Scary thing happened
I'm new here; I'm a researcher who was working on a paper on the epistemology of the the DSM, stumbled on an article in the New Scientist on undiagnosed AS in females and took the researcher's survey out of interest and professional curiosity, but realized pretty quickly that I saw exactly what the internal logic of the thing was, and at the end followed her advice that it was not a diagnostic tool, but that if anything subjects saw alarmed them, where to seek medical help. I then tracked down both the AQ and the Aspie Quiz and scored really high on both. Some of the questions on the Aspie Quiz made me sit back in shock and think, "I thought I was the only person on earth who ever did that!"
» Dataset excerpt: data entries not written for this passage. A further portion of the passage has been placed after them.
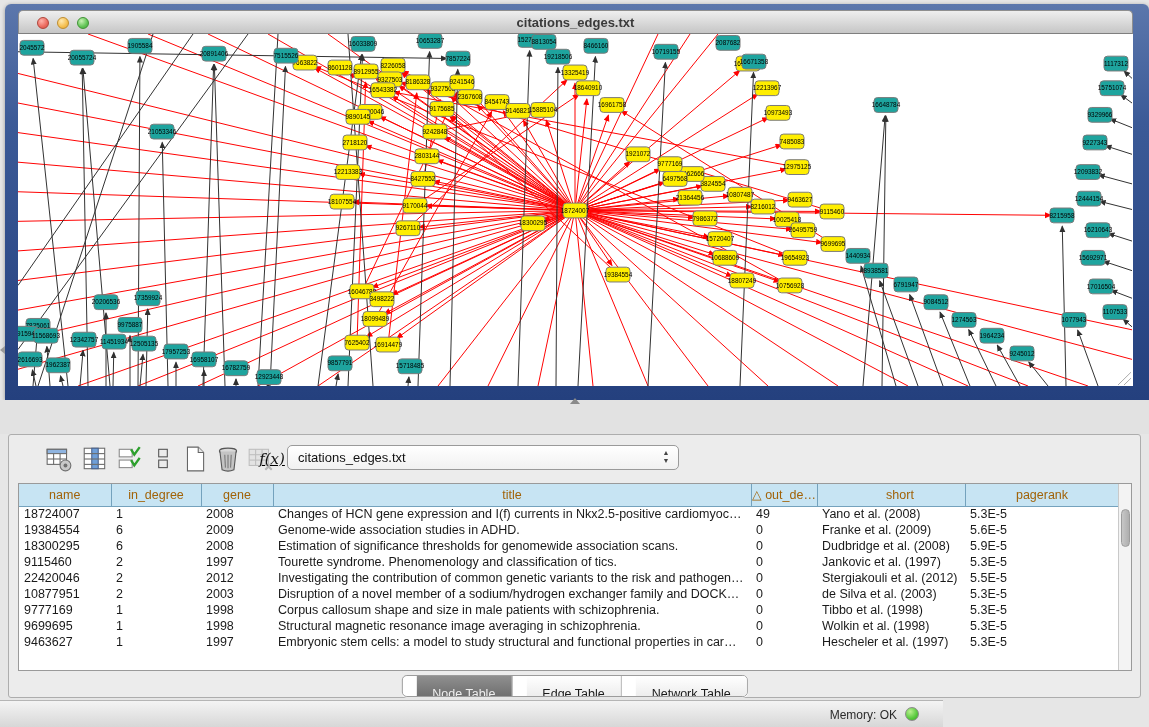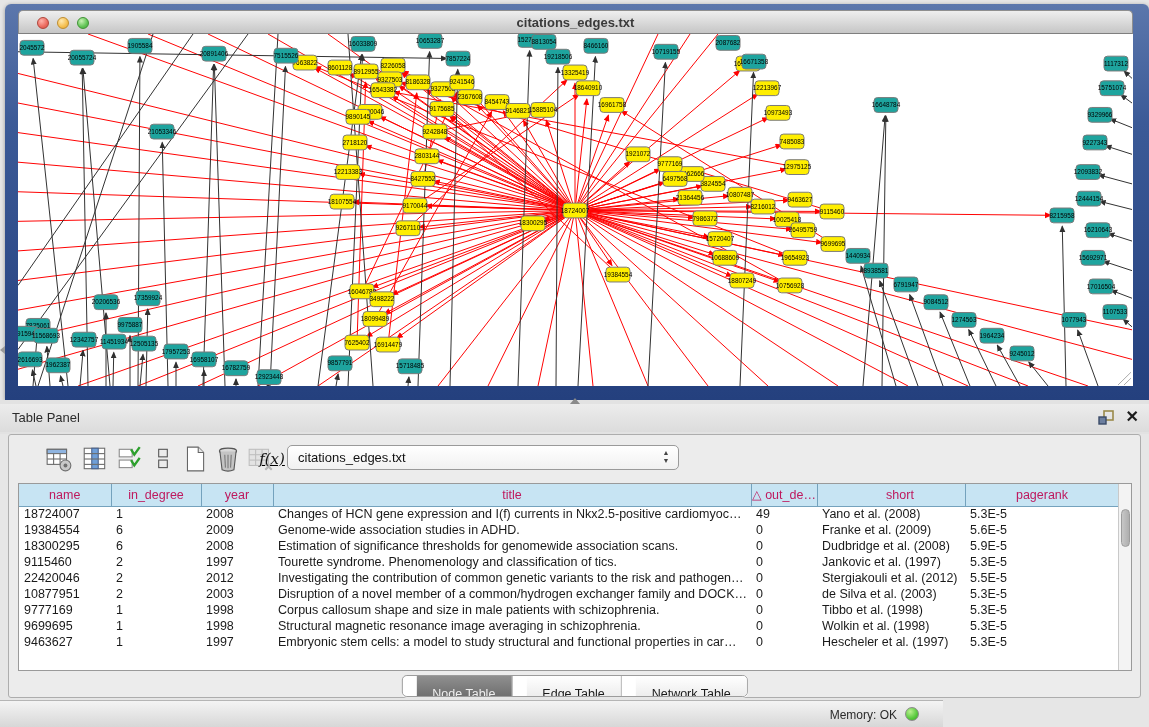--- a/index.html
+++ b/index.html
@@ -44,21 +44,21 @@
   .combo { position:absolute; left:268px; top:2px; width:392px; height:25px;
     background:linear-gradient(#ffffff,#f1f1f1); border:1px solid #9a9a9a; border-radius:5px; cursor:pointer; }
   .combo-text { position:absolute; left:10px; top:4px; font-size:13px; color:#111; }
   .combo-stepper { position:absolute; right:6px; top:3px; width:12px; height:18px; color:#444;
     font-size:7px; line-height:8px; text-align:center; }
 
   .grid-wrap { position:absolute; left:9px; top:48px; width:1114px; height:188px;
     border:1px solid #9a9a9a; background:#fff; overflow:hidden; }
   table.grid { border-collapse:collapse; table-layout:fixed; width:1100px; font-size:12.5px; }
   table.grid th { height:22px; background:#c7e4f3; border-right:1px solid #74a2bd; border-bottom:1px solid #74a2bd;
-    font-weight:normal; color:#be185d; text-align:center; overflow:hidden; white-space:nowrap; }
+    font-weight:normal; color:#a16207; text-align:center; overflow:hidden; white-space:nowrap; }
   table.grid td { height:16px; padding:0 0 0 5px; color:#1a1a1a; white-space:nowrap; overflow:hidden;
     text-overflow:clip; }
   .vscroll { position:absolute; right:0; top:0; width:13px; height:100%;
     background:#f3f3f3; border-left:1px solid #c9c9c9; }
   .vthumb { position:absolute; left:2px; top:25px; width:9px; height:38px; background:linear-gradient(90deg,#c7c7c7,#aeaeae);
     border-radius:5px; border:1px solid #9c9c9c; }
 
   .tabbar { position:absolute; left:50%; transform:translateX(-50%); top:240px; height:22px; display:flex;
     border:1px solid #9c9c9c; border-radius:5px; overflow:hidden; background:#fff; box-shadow:0 1px 0 rgba(255,255,255,.7);}
   .tab { padding:8px 16px; line-height:21px; font-size:12.5px; font-weight:normal; color:#1a1a1a;
@@ -723,28 +723,20 @@
   </div>
 </div>
 
 <div class="edge-collapse"></div>
 
 <div class="splitter">
   <div class="split-grip"></div>
 </div>
 
 <div class="table-panel">
-  <div class="tp-header">
-    <span class="tp-title">Table Panel</span>
-    <svg class="tp-float" viewBox="0 0 18 18">
-      <rect x="7" y="2" width="9" height="9" fill="none" stroke="#9a8a4a" stroke-width="1.6"></rect>
-      <rect x="2" y="8" width="7" height="7" fill="#6d7f9f" stroke="#3a4a68" stroke-width="1.4"></rect>
-    </svg>
-    <span class="tp-close">✕</span>
-  </div>
 
   <div class="tp-body">
 
     <div class="toolbar">
       <button class="tb-btn" style="left:26px">
         <svg viewBox="0 0 26 26">
             <rect x="2" y="4" width="18" height="14" fill="#fff" stroke="#6b6b6b"></rect>
             <rect x="2" y="4" width="18" height="4" fill="#8fb4e0" stroke="#6b6b6b"></rect>
             <line x1="8" y1="8" x2="8" y2="18" stroke="#6b6b6b"></line>
             <line x1="14" y1="8" x2="14" y2="18" stroke="#6b6b6b"></line>
@@ -809,21 +801,21 @@
         <span class="combo-stepper">▲<br>▼</span>
       </div>
     </div>
 
     <div class="grid-wrap">
       <table class="grid">
         <thead>
             <tr id="grid-head">
               <th style="width: 92px;">name</th>
               <th style="width: 90px;">in_degree</th>
-              <th style="width: 72px;">year</th>
+              <th style="width: 72px;">gene</th>
               <th style="width: 478px;">title</th>
               <th style="width: 66px;">△ out_de…</th>
               <th style="width: 148px; padding-left: 18px;">short</th>
               <th style="width: 154px;">pagerank</th>
             </tr>
           </thead>
         <tbody id="grid-body">
             <tr>
               <td>18724007</td>
               <td>1</td>
@@ -866,21 +858,21 @@
               <td>2012</td>
               <td>Investigating the contribution of common genetic variants to the risk and pathogen…</td>
               <td>0</td>
               <td>Stergiakouli et al. (2012)</td>
               <td>5.5E-5</td>
             </tr>
             <tr>
               <td>10877951</td>
               <td>2</td>
               <td>2003</td>
-              <td>Disruption of a novel member of a common/hydrogen exchanger family and DOCK…</td>
+              <td>Disruption of a novel member of a sodium/hydrogen exchanger family and DOCK…</td>
               <td>0</td>
               <td>de Silva et al. (2003)</td>
               <td>5.3E-5</td>
             </tr>
             <tr>
               <td>9777169</td>
               <td>1</td>
               <td>1998</td>
               <td>Corpus callosum shape and size in male patients with schizophrenia.</td>
               <td>0</td>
But what's really scary is, this same day. . .I got a call to a phone screen for a very exclusive internship with a company I'd be interested in working for down the road. I have reason to believe they would be neurodiverse-friendly in the specific role and high levels I'd be shooting at. But first I have to survive a PHONE conversation with an HR type. And I am HORRIBLE on the phone. I can get jobs if I can make it to interviews in person in the first instance, but I'm pretty sure I have never actually passed a phone screen and gotten to the in-person phase. I don't know what I'm doing; the last phone screen I had, I worked very hard on speaking slowly, waiting until it was definitely my turn to talk but not too long, not going on tangents, watching a silent video of flowing water to have visual focus, etc., and I still didn't get a callback.
This is all just too much information. I don't even know whether to consider pursuing diagnosis or whether this is just an alarming possibility about myself I can't ever prove or disprove.
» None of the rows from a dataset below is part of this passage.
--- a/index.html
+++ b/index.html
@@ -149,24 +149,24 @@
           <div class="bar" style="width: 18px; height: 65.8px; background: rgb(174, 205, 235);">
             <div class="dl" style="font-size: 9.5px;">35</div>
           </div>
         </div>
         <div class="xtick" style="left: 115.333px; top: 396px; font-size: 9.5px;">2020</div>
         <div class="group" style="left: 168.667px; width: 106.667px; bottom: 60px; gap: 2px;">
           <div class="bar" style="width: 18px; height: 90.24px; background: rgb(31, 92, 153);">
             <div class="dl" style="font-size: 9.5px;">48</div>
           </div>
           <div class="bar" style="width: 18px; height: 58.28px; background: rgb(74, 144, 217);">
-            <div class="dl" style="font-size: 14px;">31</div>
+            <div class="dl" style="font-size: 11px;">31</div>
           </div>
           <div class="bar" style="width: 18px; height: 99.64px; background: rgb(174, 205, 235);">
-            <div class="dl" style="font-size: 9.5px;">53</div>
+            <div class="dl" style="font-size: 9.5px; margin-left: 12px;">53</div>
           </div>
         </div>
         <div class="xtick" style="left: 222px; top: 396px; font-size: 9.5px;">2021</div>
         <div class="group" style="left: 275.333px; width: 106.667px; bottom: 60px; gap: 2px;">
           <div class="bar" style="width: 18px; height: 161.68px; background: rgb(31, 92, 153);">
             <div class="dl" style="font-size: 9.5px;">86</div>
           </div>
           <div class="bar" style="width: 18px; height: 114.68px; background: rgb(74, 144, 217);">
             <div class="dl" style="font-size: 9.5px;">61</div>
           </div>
Like you, I've never been diagnosed, but I'm probably somewhere on the high functioning end of the autistic spectrum. And I'm completely useless on the phone!
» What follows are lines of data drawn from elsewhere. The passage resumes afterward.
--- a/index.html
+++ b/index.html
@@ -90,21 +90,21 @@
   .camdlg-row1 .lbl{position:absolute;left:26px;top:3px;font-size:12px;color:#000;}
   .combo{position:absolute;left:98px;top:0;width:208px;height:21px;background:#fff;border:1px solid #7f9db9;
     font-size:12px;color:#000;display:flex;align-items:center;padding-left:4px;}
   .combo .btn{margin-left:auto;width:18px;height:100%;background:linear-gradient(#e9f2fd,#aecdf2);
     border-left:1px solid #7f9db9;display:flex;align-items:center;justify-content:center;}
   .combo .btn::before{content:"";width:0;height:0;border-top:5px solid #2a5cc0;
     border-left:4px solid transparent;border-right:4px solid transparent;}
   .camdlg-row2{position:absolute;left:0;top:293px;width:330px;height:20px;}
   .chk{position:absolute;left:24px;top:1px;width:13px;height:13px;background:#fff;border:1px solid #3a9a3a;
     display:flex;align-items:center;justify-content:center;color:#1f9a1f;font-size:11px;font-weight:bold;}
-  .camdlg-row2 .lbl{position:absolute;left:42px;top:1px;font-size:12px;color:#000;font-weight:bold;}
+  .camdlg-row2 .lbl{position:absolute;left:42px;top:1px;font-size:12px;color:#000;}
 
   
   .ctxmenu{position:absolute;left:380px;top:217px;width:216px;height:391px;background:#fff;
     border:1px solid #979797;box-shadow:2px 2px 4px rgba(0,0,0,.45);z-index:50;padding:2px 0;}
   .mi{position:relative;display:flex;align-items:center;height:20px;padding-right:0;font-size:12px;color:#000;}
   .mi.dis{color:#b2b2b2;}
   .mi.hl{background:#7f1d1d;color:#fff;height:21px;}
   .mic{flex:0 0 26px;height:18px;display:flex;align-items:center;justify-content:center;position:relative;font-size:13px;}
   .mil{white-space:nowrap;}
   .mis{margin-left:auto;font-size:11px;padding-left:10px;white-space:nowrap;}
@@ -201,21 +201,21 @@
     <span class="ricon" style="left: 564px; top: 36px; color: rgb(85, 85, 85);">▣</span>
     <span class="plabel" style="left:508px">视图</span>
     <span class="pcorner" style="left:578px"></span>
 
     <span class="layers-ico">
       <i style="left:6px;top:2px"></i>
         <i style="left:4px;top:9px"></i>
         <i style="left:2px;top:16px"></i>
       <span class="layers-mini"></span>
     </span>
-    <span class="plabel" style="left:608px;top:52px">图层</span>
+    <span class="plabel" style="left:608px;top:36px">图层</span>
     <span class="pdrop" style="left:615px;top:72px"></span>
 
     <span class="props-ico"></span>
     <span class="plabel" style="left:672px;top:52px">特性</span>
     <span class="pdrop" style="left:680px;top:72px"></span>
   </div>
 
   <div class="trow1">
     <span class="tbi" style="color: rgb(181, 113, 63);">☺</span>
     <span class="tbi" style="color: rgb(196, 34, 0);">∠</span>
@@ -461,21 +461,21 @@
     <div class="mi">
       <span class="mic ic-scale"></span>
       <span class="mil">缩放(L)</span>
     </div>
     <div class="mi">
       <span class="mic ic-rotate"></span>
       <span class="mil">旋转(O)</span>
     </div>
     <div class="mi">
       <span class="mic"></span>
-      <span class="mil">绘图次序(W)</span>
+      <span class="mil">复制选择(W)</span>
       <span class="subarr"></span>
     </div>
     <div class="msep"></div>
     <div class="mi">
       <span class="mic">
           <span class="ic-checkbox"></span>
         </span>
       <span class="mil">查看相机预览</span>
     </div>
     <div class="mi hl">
An aspie/autism label wouldn't change who you are. You're still the same person you've ever been. It's nothing to get alarmed over. It's not like this terrible thing about yourself that you have to hide. Nor is it something you have to reveal if you don't want to. It's just a label, and not even a terribly useful one, when it comes in so many flavours.
I wouldn't rush out and get a diagnosis. It'll likely close more doors than it opens, if you're high functioning (which it sounds like you are) - e.g. locking out certain careers or limiting your ability to immigrate into some countries.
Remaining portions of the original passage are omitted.